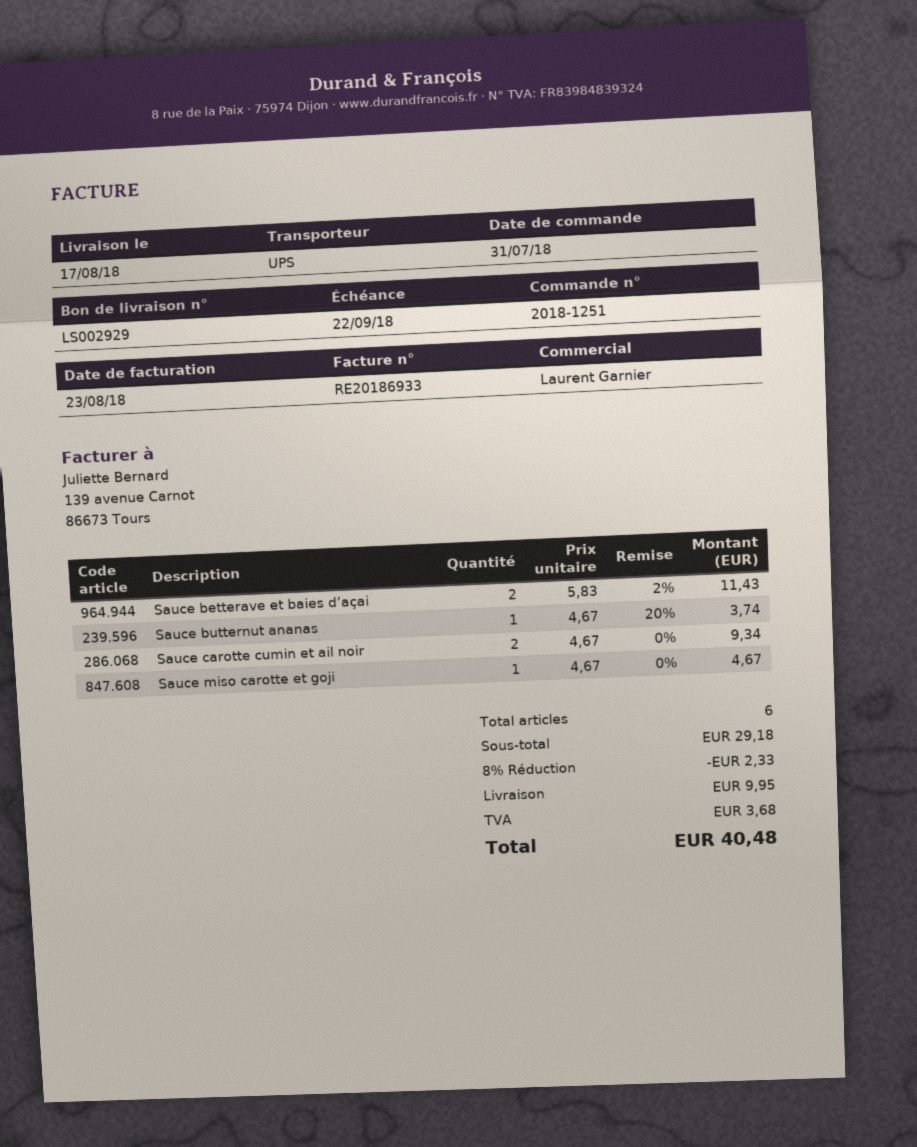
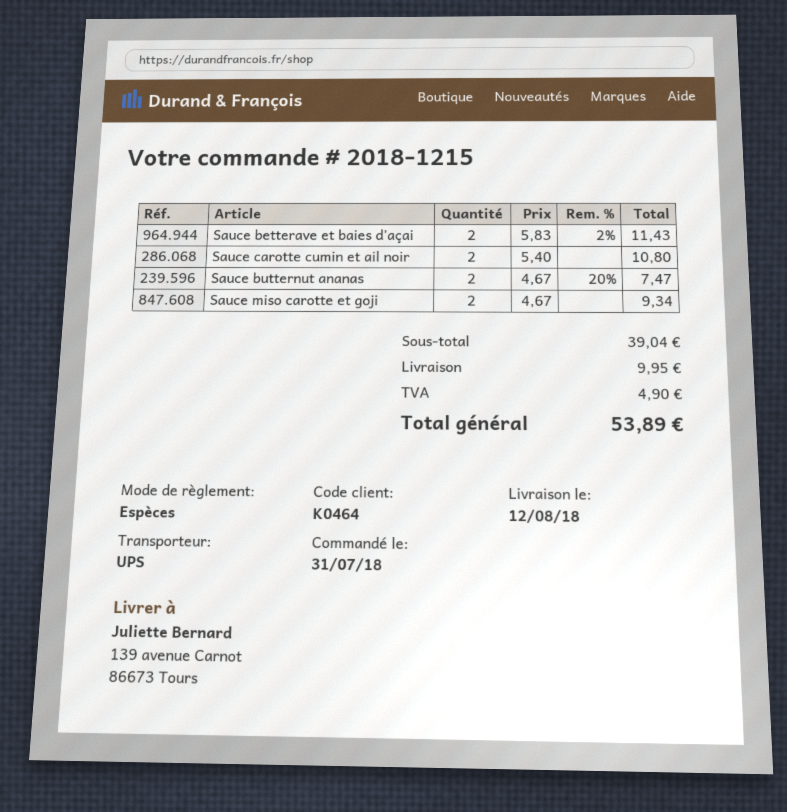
order number: 2018-1251 -> 2018-1215
delivery date: 2018-08-17 -> 2018-08-12
Sauce butternut ananas: 1 x 4.67 - 20% = 3.74 -> 2 x 4.67 - 20% = 7.47
Sauce carotte cumin et ail noir: 2 x 4.67 = 9.34 -> 2 x 5.40 = 10.80
Sauce miso carotte et goji: 1 x 4.67 = 4.67 -> 2 x 4.67 = 9.34
subtotal: 29.18 -> 39.04
discount: 8% = 2.33 -> none
tax: 3.68 -> 4.90
total: 40.48 -> 53.89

────

### Description of the task
Omitting all pictures, set the listing down exactly.

### Answer to this problem
order number: 2018-1251 -> 2018-1215
delivery date: 2018-08-17 -> 2018-08-12
Sauce butternut ananas: 1 x 4.67 - 20% = 3.74 -> 2 x 4.67 - 20% = 7.47
Sauce carotte cumin et ail noir: 2 x 4.67 = 9.34 -> 2 x 5.40 = 10.80
Sauce miso carotte et goji: 1 x 4.67 = 4.67 -> 2 x 4.67 = 9.34
subtotal: 29.18 -> 39.04
discount: 8% = 2.33 -> none
tax: 3.68 -> 4.90
total: 40.48 -> 53.89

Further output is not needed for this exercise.